• **About this exercise**: Could you find every line in the records below that contains the word "tests" and copy it?

• **Information shown**:

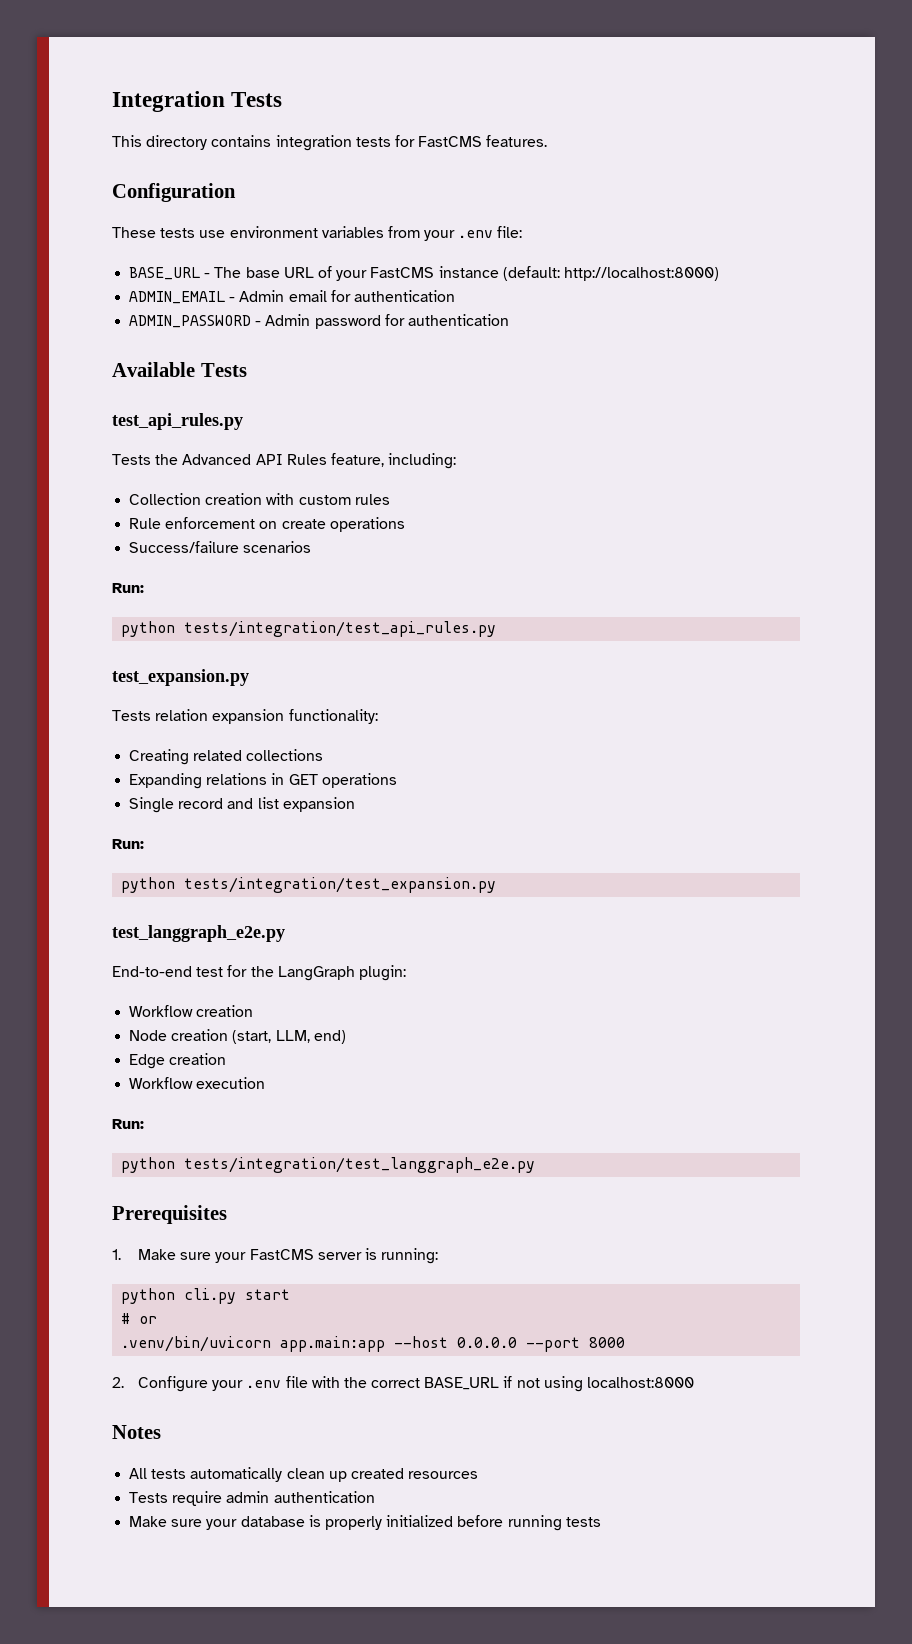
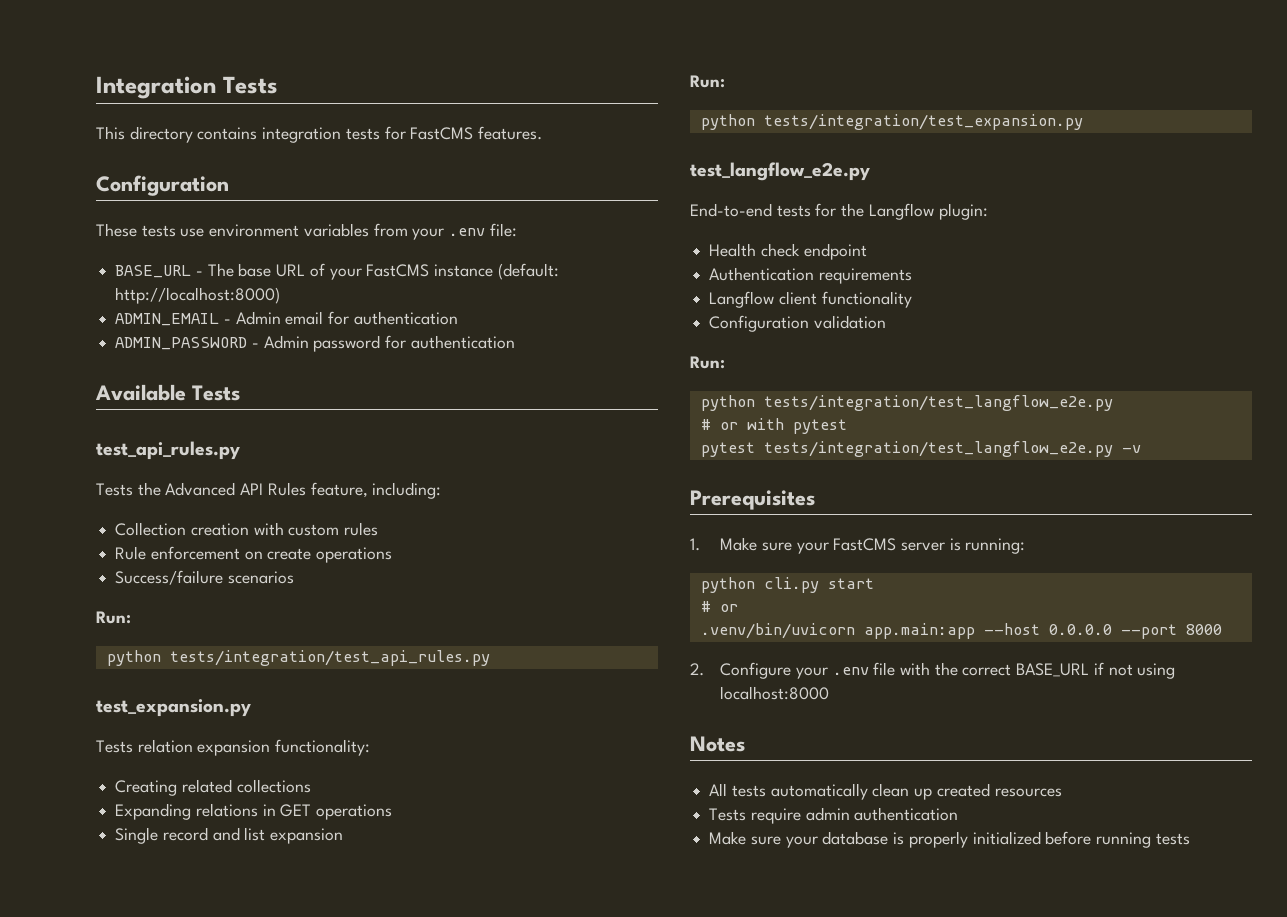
- test_langgraph_e2e.py
+ test_langflow_e2e.py
- End-to-end test for the LangGraph plugin:
+ End-to-end tests for the Langflow plugin:
- Workflow creation
- Node creation (start, LLM, end)
- Edge creation
- Workflow execution
+ Health check endpoint
+ Authentication requirements
+ Langflow client functionality
+ Configuration validation
  Run:
- python tests/integration/test_langgraph_e2e.py
+ python tests/integration/test_langflow_e2e.py
+ # or with pytest
+ pytest tests/integration/test_langflow_e2e.py -v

• **Solution to the problem**:
+ End-to-end tests for the Langflow plugin:
- python tests/integration/test_langgraph_e2e.py
+ python tests/integration/test_langflow_e2e.py
+ pytest tests/integration/test_langflow_e2e.py -v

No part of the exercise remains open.